**What you will do:** Copy out the lines beginning with the one that contains "- Last played on: 2026-07-23" and ending with the last line below, exactly as they stand. Pictures are not copied.
#### Information shown ####
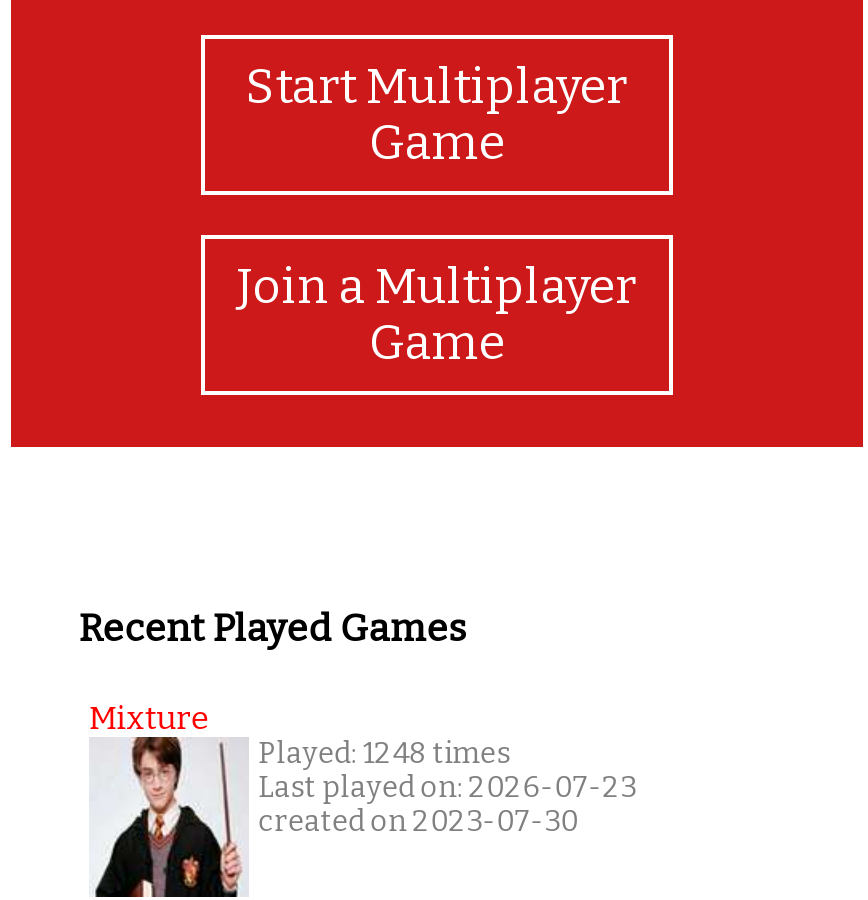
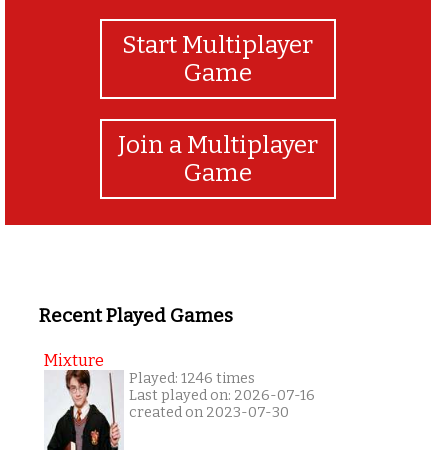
- Played: 1248 times
+ Played: 1246 times

- Last played on: 2026-07-23
+ Last played on: 2026-07-16
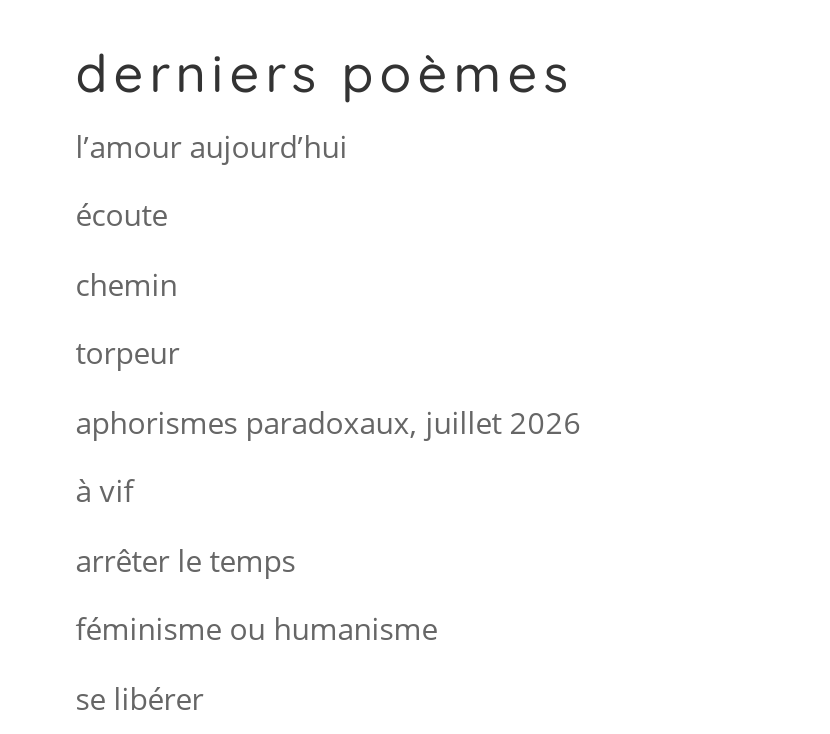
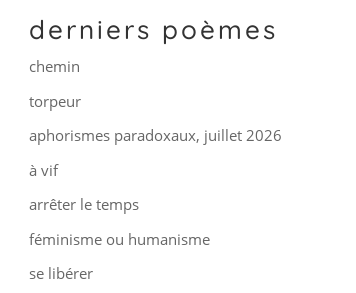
- l’amour aujourd’hui
- écoute
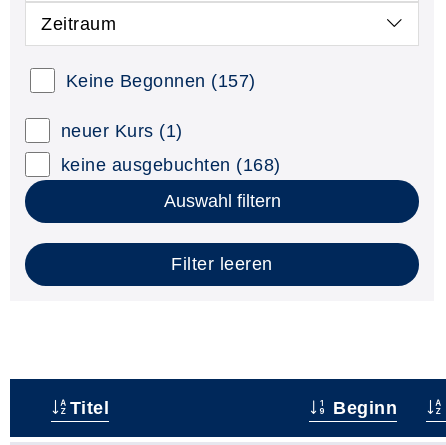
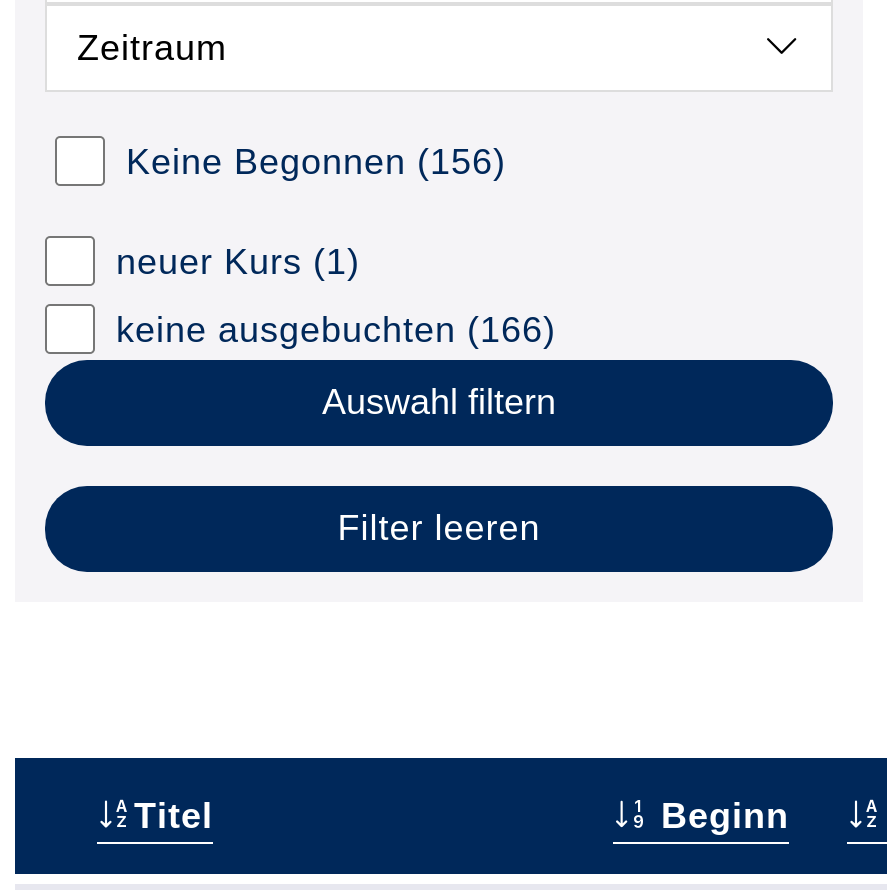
- Keine Begonnen (157)
+ Keine Begonnen (156)

- keine ausgebuchten (168)
+ keine ausgebuchten (166)
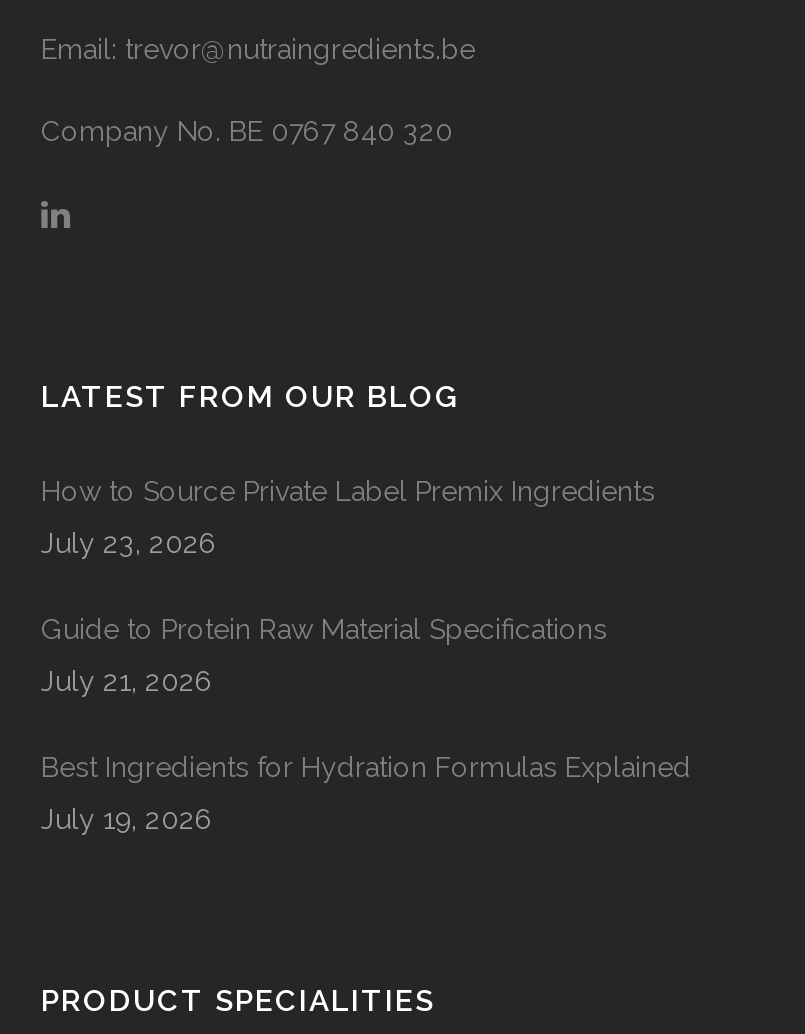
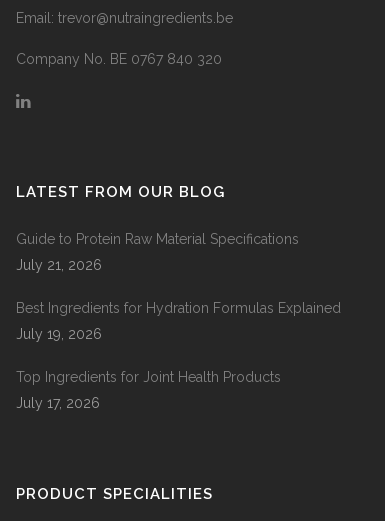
- How to Source Private Label Premix Ingredients
- July 23, 2026

moved up: Guide to Protein Raw Material Specifications | July 21, 2026 | Best Ingredients for Hydration Formulas Explained | July 19, 2026

+ Top Ingredients for Joint Health Products
+ July 17, 2026
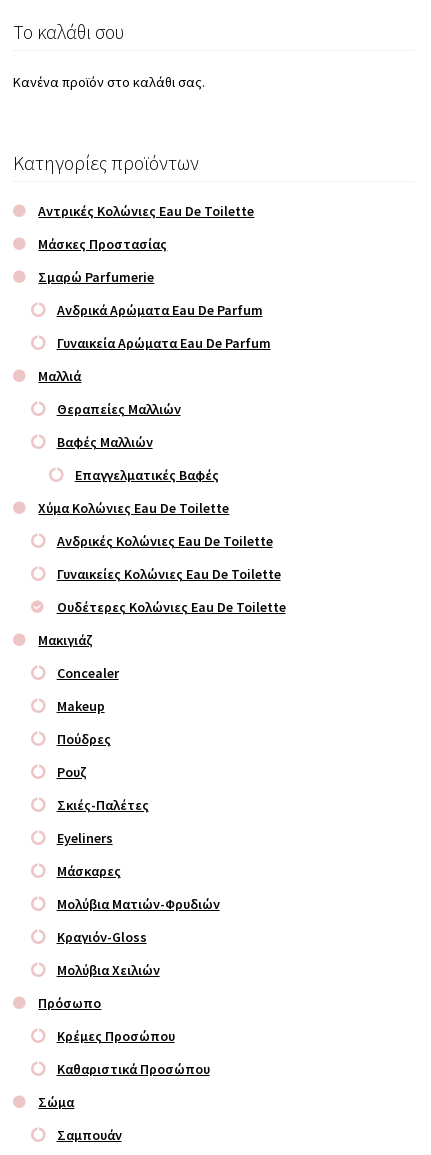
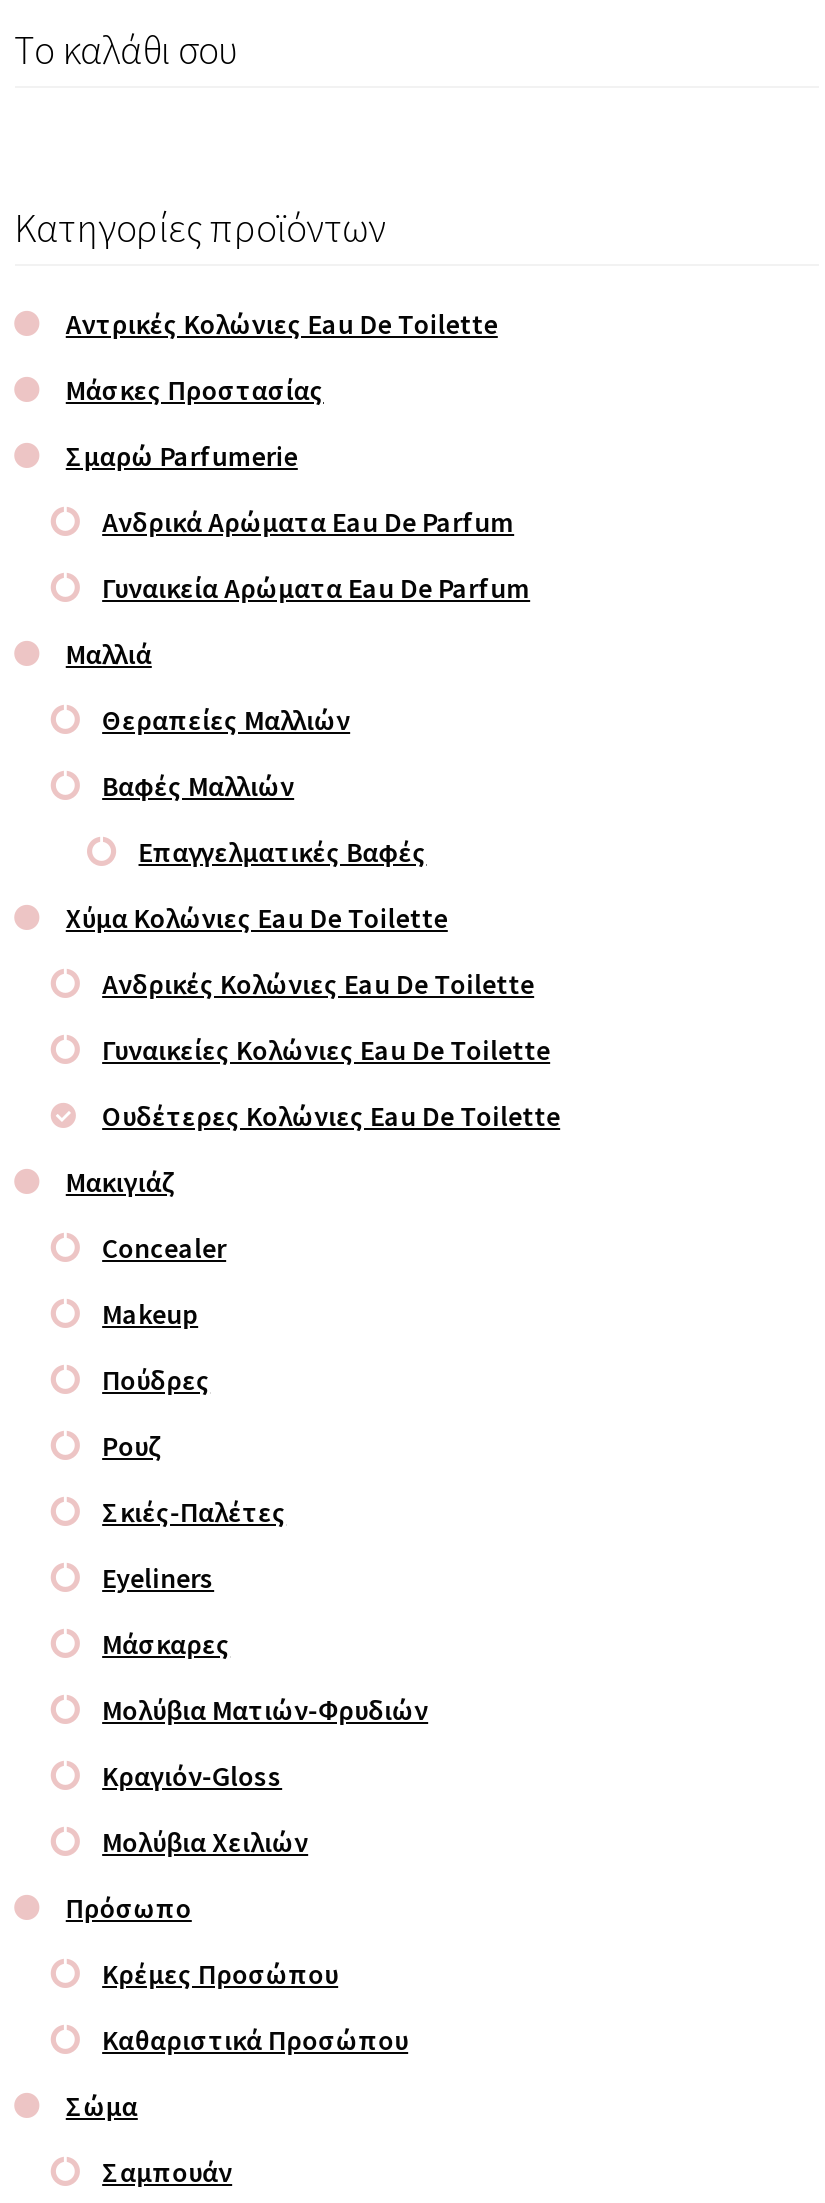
- Κανένα προϊόν στο καλάθι σας.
####
**Result of the exercise:**
- Last played on: 2026-07-23
+ Last played on: 2026-07-16
- l’amour aujourd’hui
- écoute
- Keine Begonnen (157)
+ Keine Begonnen (156)

- keine ausgebuchten (168)
+ keine ausgebuchten (166)
- How to Source Private Label Premix Ingredients
- July 23, 2026

moved up: Guide to Protein Raw Material Specifications | July 21, 2026 | Best Ingredients for Hydration Formulas Explained | July 19, 2026

+ Top Ingredients for Joint Health Products
+ July 17, 2026
- Κανένα προϊόν στο καλάθι σας.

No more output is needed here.